Listed records Block Start
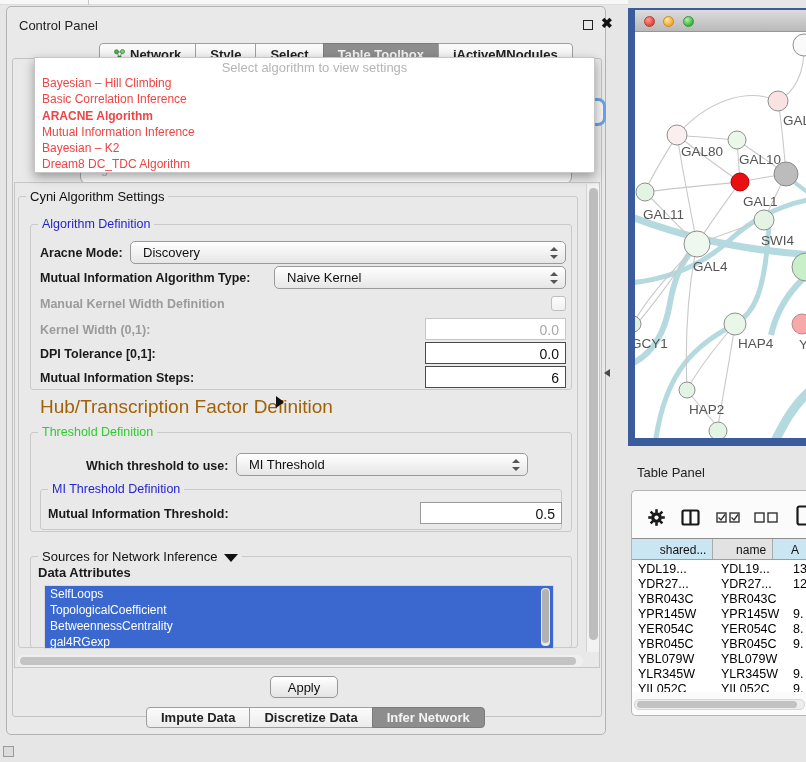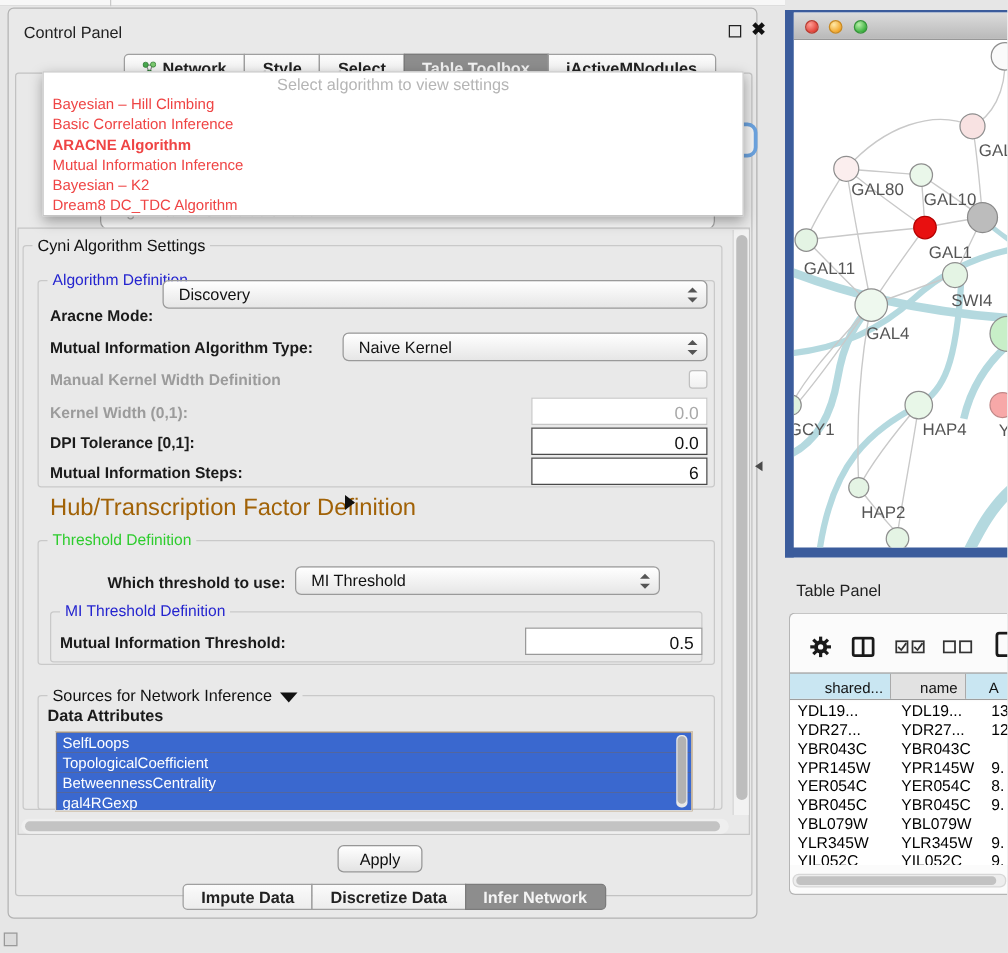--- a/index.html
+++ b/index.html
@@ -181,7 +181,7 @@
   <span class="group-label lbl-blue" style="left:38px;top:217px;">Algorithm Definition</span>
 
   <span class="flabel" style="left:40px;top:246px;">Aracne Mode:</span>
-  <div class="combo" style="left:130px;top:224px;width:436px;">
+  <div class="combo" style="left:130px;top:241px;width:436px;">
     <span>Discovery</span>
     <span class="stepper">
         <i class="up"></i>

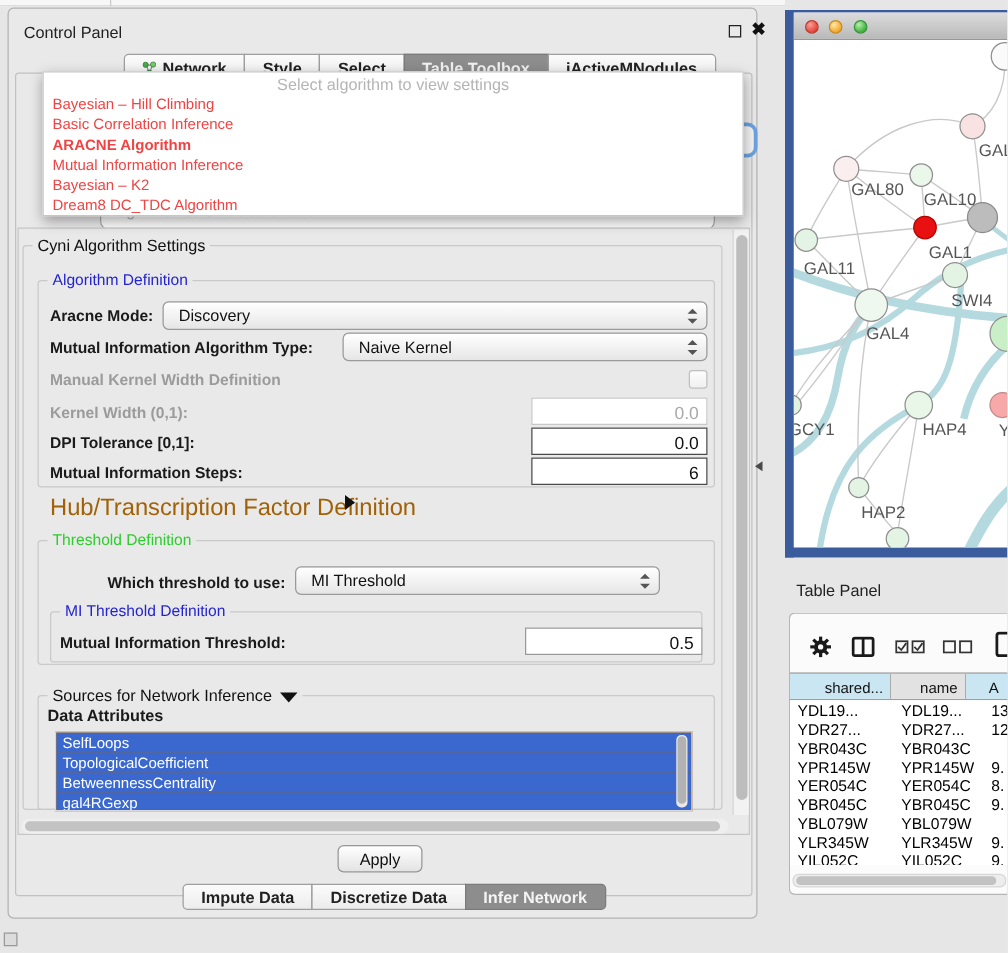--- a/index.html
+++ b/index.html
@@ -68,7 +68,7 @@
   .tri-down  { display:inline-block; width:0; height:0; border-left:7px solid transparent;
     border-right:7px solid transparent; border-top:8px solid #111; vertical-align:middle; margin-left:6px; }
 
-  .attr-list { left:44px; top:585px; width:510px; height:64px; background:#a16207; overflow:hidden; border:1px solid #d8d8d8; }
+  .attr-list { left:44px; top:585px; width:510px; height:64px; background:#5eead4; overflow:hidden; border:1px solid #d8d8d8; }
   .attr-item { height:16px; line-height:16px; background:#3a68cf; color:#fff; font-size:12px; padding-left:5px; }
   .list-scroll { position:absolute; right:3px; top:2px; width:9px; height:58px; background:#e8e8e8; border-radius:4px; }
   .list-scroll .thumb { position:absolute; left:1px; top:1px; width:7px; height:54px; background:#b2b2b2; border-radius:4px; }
Listed records Block End
Listed records Block Start
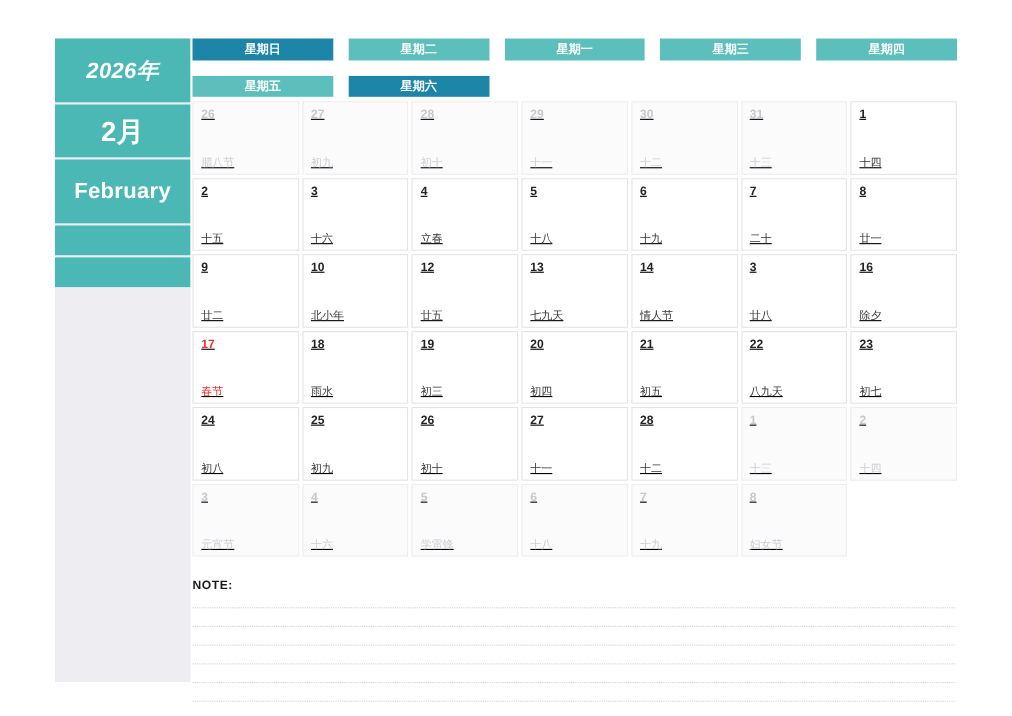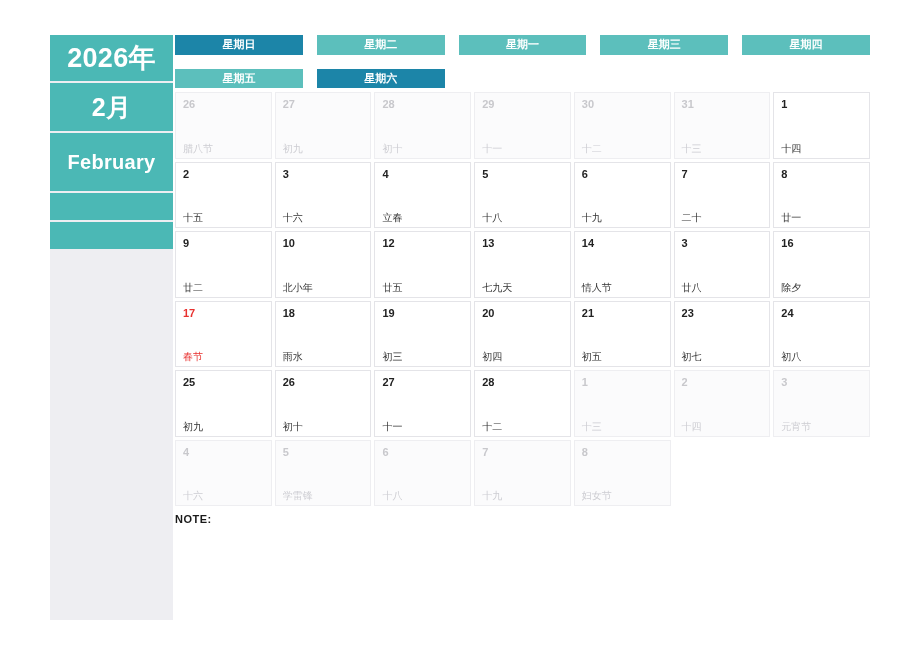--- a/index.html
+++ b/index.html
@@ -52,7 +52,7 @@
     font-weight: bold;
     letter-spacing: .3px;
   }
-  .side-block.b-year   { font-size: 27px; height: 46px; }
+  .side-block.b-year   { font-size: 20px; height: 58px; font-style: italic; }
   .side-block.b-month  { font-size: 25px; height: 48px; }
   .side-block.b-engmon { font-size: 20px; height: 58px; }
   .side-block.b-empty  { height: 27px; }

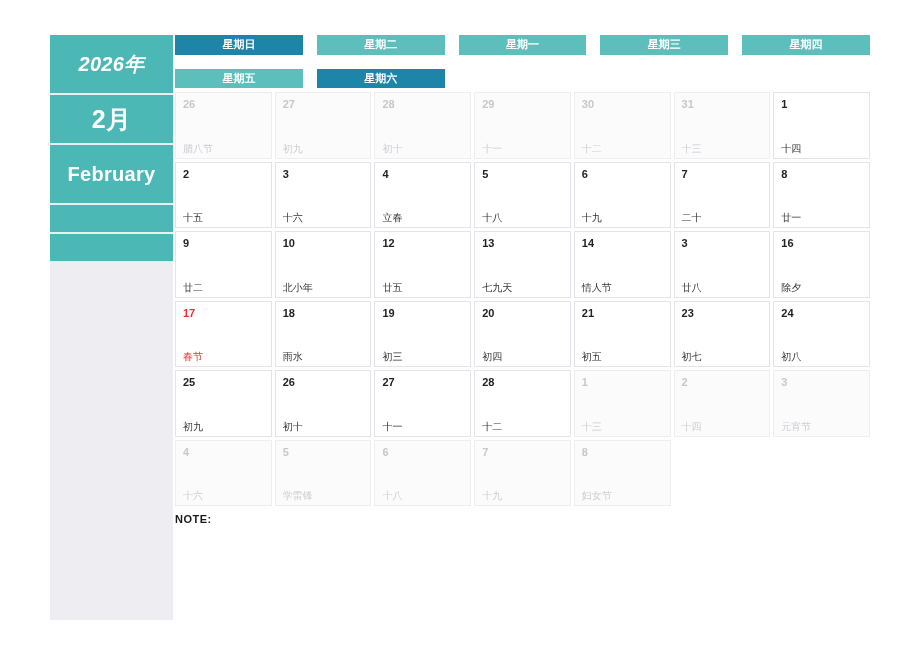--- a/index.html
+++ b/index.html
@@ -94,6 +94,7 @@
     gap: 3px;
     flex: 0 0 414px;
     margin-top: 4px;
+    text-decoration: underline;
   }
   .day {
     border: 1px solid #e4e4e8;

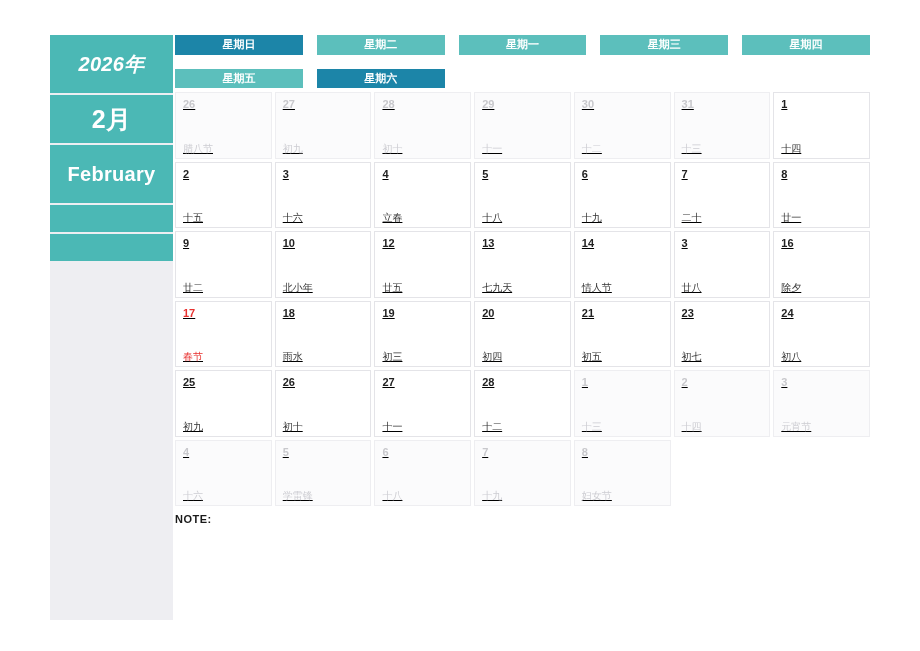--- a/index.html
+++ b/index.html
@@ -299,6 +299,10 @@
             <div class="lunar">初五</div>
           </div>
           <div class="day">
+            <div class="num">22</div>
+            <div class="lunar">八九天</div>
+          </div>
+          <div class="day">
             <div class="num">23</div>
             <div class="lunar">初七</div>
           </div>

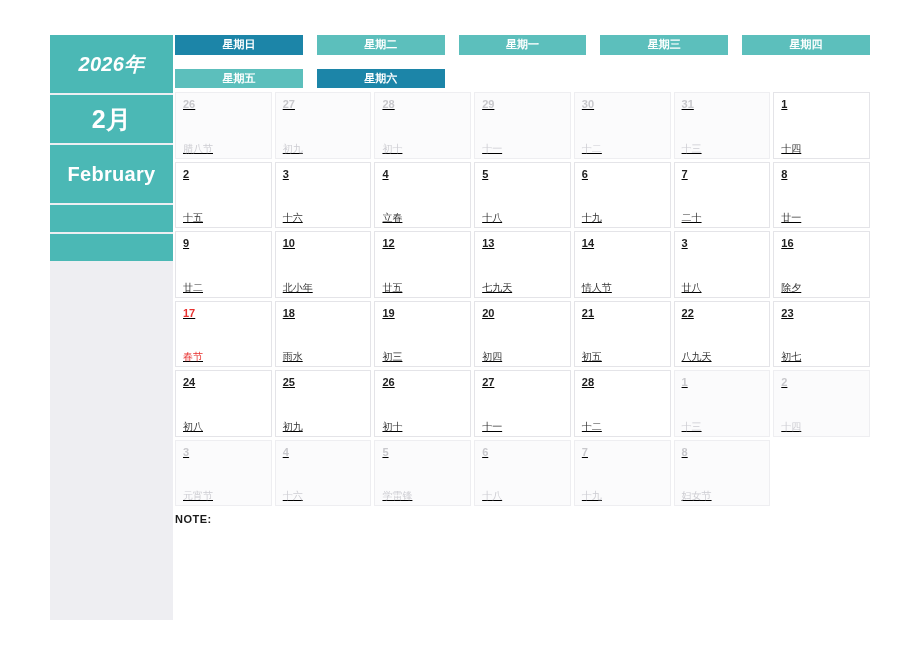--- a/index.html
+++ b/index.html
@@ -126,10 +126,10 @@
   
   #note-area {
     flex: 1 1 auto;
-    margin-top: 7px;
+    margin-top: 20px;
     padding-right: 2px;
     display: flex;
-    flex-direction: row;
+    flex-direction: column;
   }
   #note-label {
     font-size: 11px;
Listed records Block End
Listed records Block Start
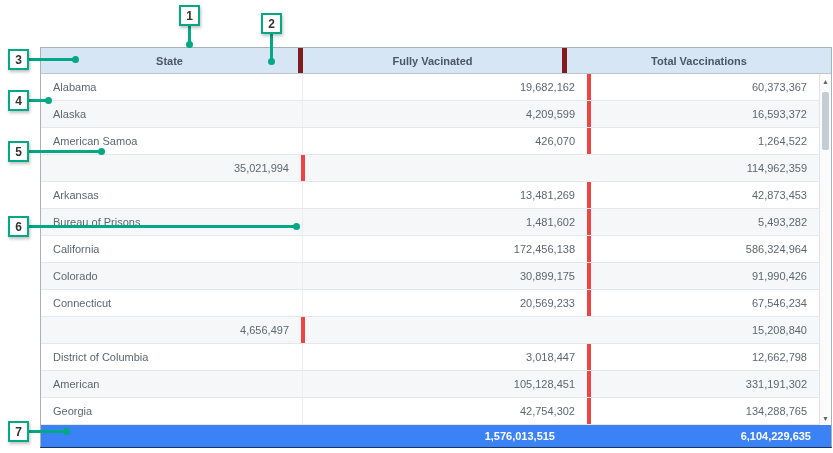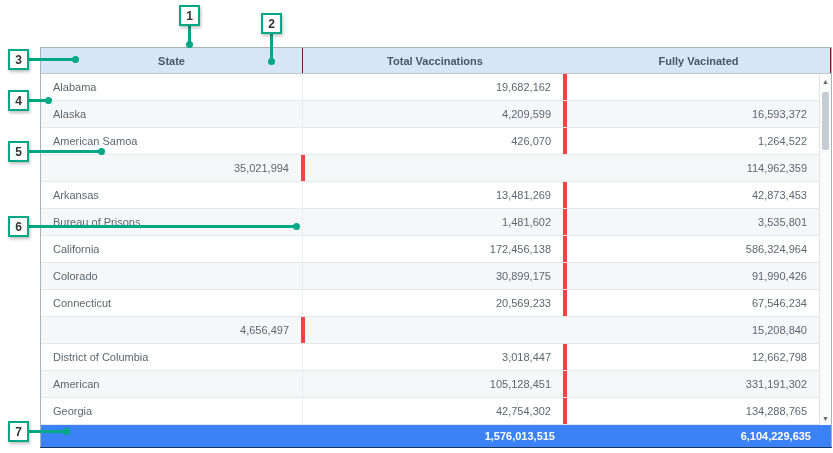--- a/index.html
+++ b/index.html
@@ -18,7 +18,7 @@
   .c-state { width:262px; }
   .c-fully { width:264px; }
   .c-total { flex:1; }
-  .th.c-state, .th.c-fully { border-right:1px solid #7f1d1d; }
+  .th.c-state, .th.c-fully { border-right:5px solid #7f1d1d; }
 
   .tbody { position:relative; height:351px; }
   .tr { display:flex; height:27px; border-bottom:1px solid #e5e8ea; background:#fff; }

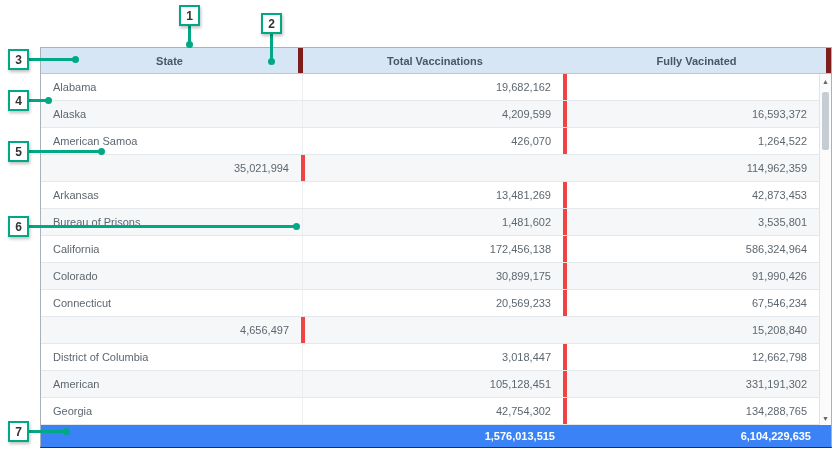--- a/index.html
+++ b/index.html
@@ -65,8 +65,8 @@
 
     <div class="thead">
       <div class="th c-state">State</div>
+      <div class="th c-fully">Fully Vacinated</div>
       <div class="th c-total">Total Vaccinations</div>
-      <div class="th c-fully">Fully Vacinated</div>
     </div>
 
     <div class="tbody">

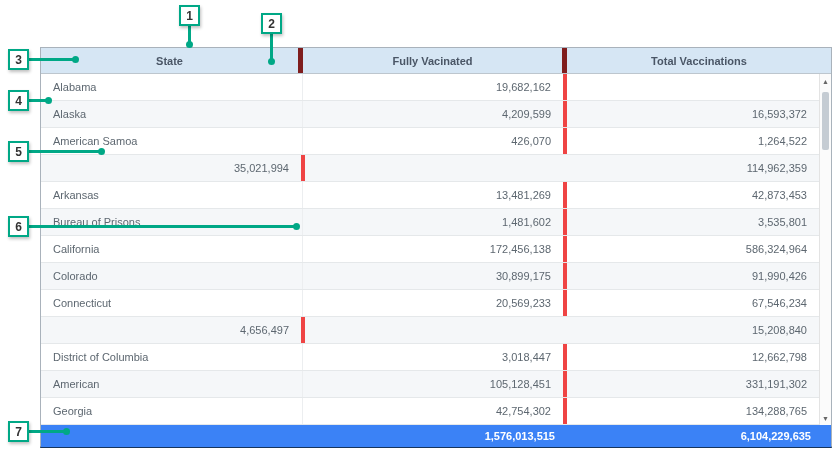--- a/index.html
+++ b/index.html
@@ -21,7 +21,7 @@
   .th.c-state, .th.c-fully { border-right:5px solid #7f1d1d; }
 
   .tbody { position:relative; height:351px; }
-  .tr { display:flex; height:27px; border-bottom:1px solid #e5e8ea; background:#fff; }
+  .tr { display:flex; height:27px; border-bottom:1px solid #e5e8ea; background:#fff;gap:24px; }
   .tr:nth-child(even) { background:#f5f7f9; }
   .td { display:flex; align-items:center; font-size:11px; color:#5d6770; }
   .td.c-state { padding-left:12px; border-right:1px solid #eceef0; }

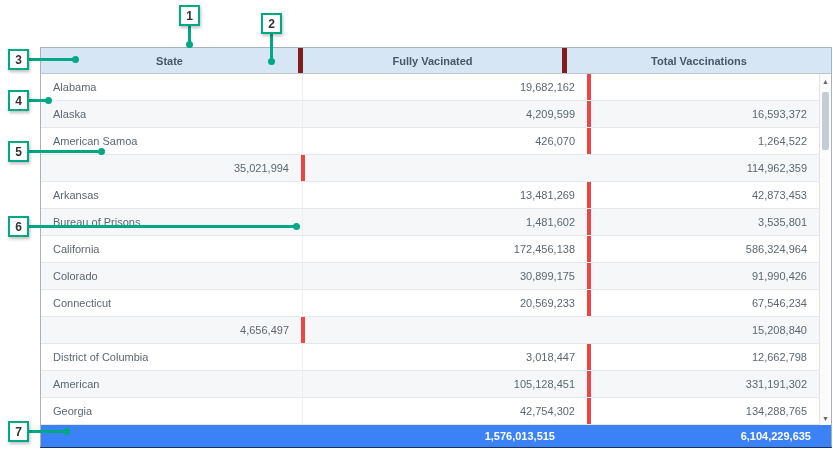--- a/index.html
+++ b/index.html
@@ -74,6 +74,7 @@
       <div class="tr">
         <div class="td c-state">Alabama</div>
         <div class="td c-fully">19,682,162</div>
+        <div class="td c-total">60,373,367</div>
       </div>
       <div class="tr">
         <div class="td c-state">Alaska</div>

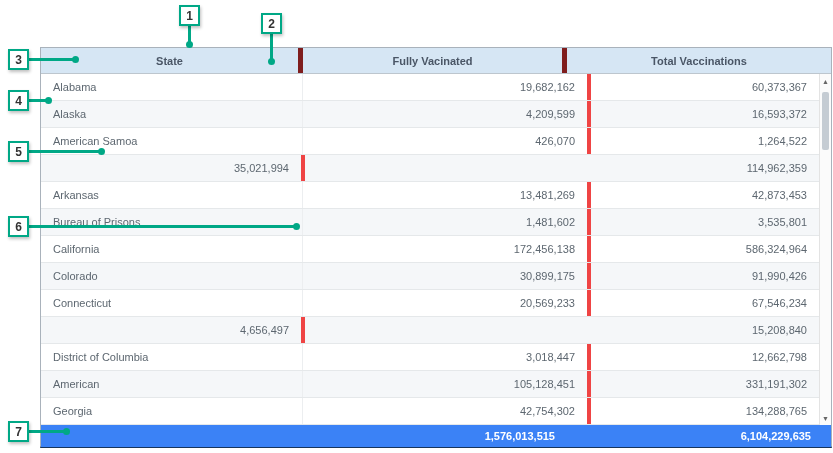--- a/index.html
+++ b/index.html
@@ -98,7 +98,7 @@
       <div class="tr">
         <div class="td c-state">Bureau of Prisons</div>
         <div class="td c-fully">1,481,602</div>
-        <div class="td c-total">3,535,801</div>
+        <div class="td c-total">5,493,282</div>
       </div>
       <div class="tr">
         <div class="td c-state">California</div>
Listed records Block End
__Try it__. Your answer should be the lines above, from the line containing "-68,7 +68,7 @@" up to and including the line containing "position:absolute; left:1px; top:1px;", reproduced exactly and with nothing else.

__Exercise result__.
@@ -68,7 +68,7 @@
   .tri-down  { display:inline-block; width:0; height:0; border-left:7px solid transparent;
     border-right:7px solid transparent; border-top:8px solid #111; vertical-align:middle; margin-left:6px; }
 
-  .attr-list { left:44px; top:585px; width:510px; height:64px; background:#a16207; overflow:hidden; border:1px solid #d8d8d8; }
+  .attr-list { left:44px; top:585px; width:510px; height:64px; background:#5eead4; overflow:hidden; border:1px solid #d8d8d8; }
   .attr-item { height:16px; line-height:16px; background:#3a68cf; color:#fff; font-size:12px; padding-left:5px; }
   .list-scroll { position:absolute; right:3px; top:2px; width:9px; height:58px; background:#e8e8e8; border-radius:4px; }
   .list-scroll .thumb { position:absolute; left:1px; top:1px; width:7px; height:54px; background:#b2b2b2; border-radius:4px; }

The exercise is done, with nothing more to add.